Dr Anton Chuvakin Blog (Original): June 2011

Thursday, June 16, 2011

PCI DSS in the Cloud … By the Council

The long-awaited PCI Council guidance on virtualization has been released [PDF]. Congrats to the Virtualization SIG for the mammoth effort! I rather liked the document, but let the virtualization crowd (and press!) analyze it ad infinitum – I’d concentrate elsewhere: on the cloud! This guidance does not focus on cloud computing, but contains more than a few mentions, all of them pretty generic.

Here are some of the highlights and my thoughts on them.

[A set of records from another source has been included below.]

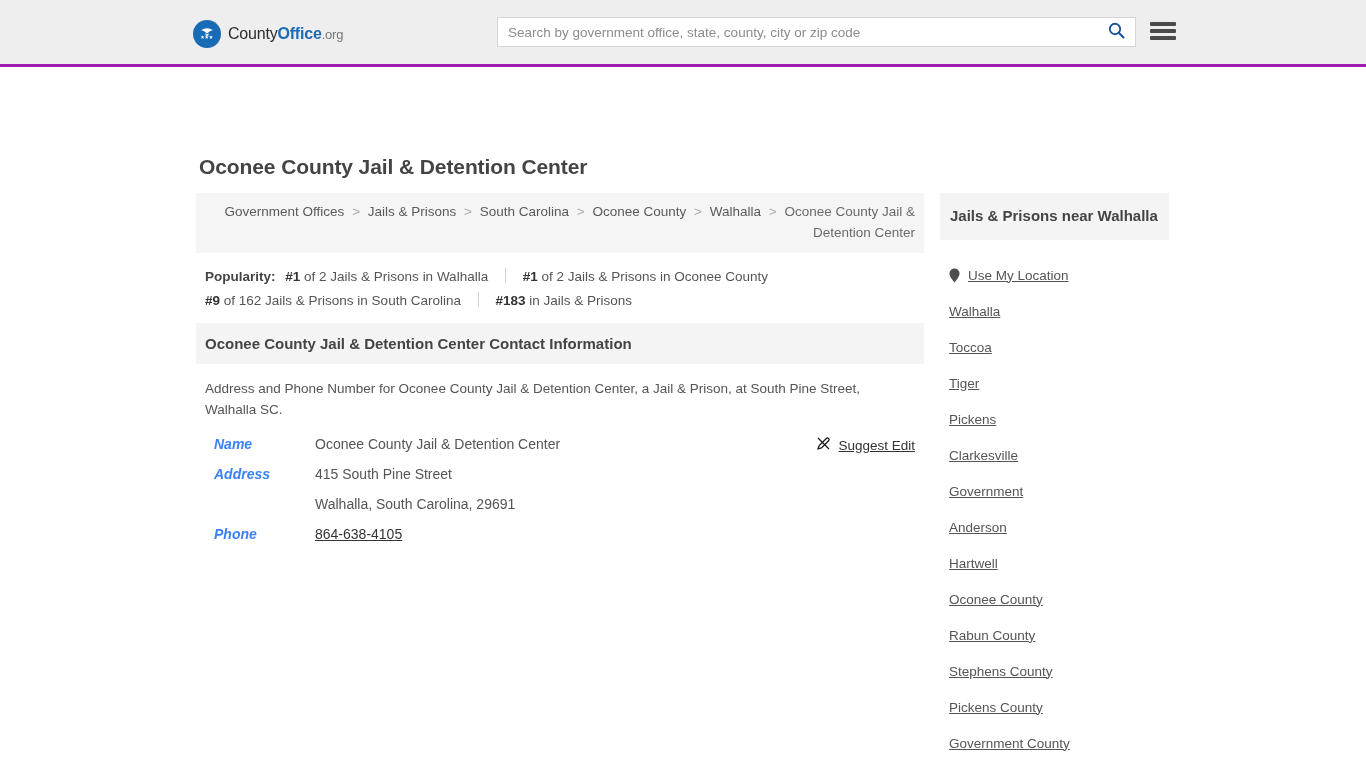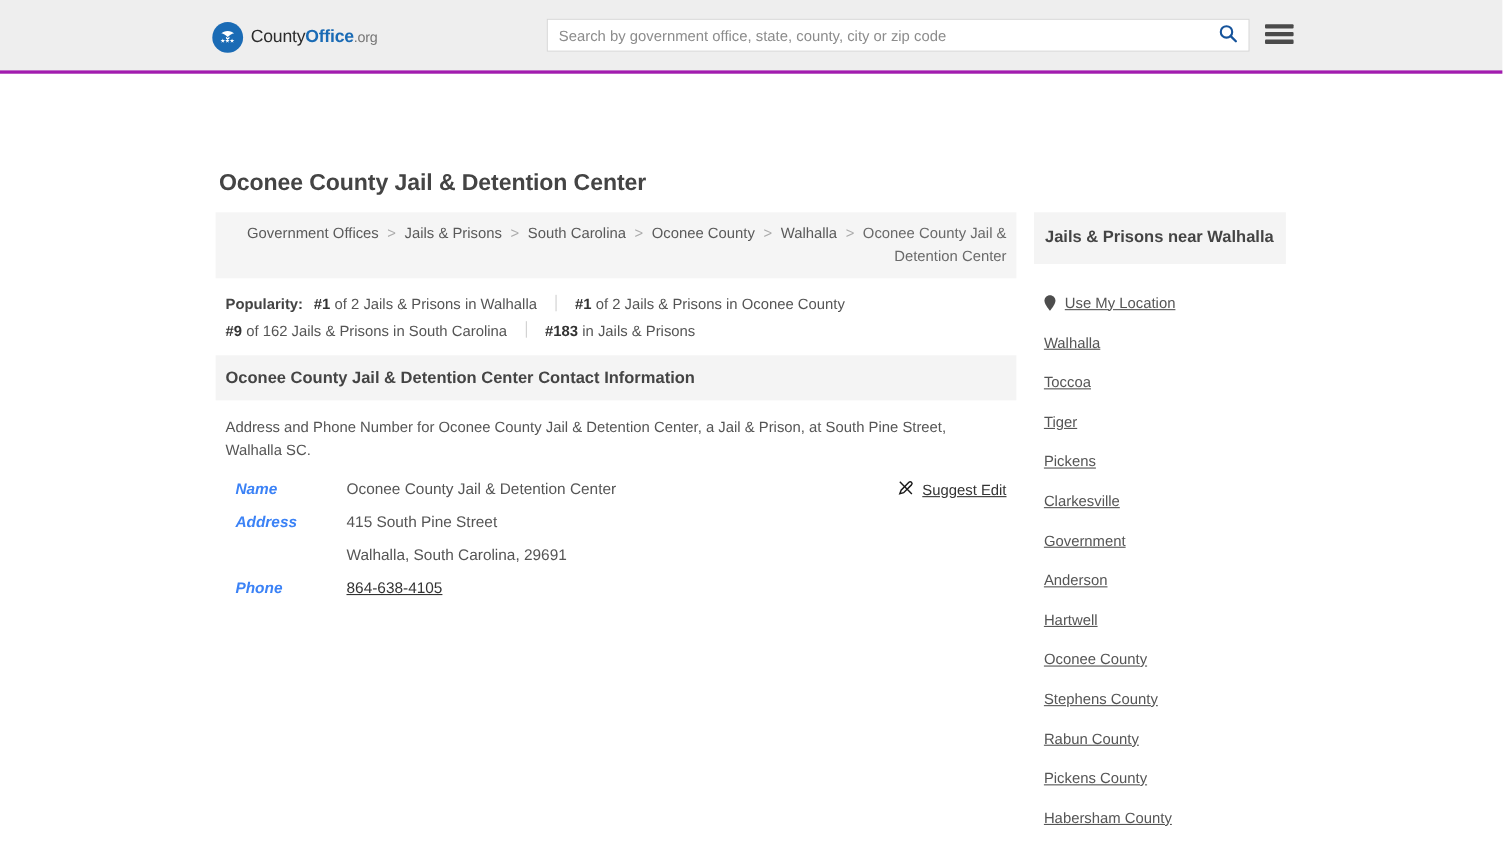--- a/index.html
+++ b/index.html
@@ -316,28 +316,28 @@
       <div class="side-item">
         <a href="#">Anderson</a>
       </div>
       <div class="side-item">
         <a href="#">Hartwell</a>
       </div>
       <div class="side-item">
         <a href="#">Oconee County</a>
       </div>
       <div class="side-item">
+        <a href="#">Rabun County</a>
+      </div>
+      <div class="side-item">
         <a href="#">Stephens County</a>
       </div>
       <div class="side-item">
-        <a href="#">Rabun County</a>
-      </div>
-      <div class="side-item">
         <a href="#">Pickens County</a>
       </div>
       <div class="side-item">
-        <a href="#">Habersham County</a>
+        <a href="#">Government County</a>
       </div>
 
     </div>
   </aside>
 
 </div>
 
 </body></html>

Section 2.2.6 “Cloud Computing” does contain some potentially usable (if obvious) scope guidance:

“Entities planning to use cloud computing for their PCI DSS environments should first ensure that they thoroughly understand the details of the services being offered, and perform a detailed assessment of the unique risks associated with each service. Additionally, as with any managed service, it is crucial that the hosted entity and provider clearly define and document the responsibilities assigned to each party for maintaining PCI DSS requirements and any other controls that could impact the security of cardholder data.“ [emphasis by A.C.]

Now, after spending the last few months working on a training class on PCI DSS in the cloud for Cloud Security Alliance (in fact, I am still finishing the exercises for our July 8 beta run), the above sounds like a total no-brainer. However, I know A LOT of merchants “plan” to make the mistake of “we use PCI-OK cloud provider –> then we are compliant”, which is obviously completely insane (just as PA-DSS payment app does not make you PCI DSS compliant…and never did).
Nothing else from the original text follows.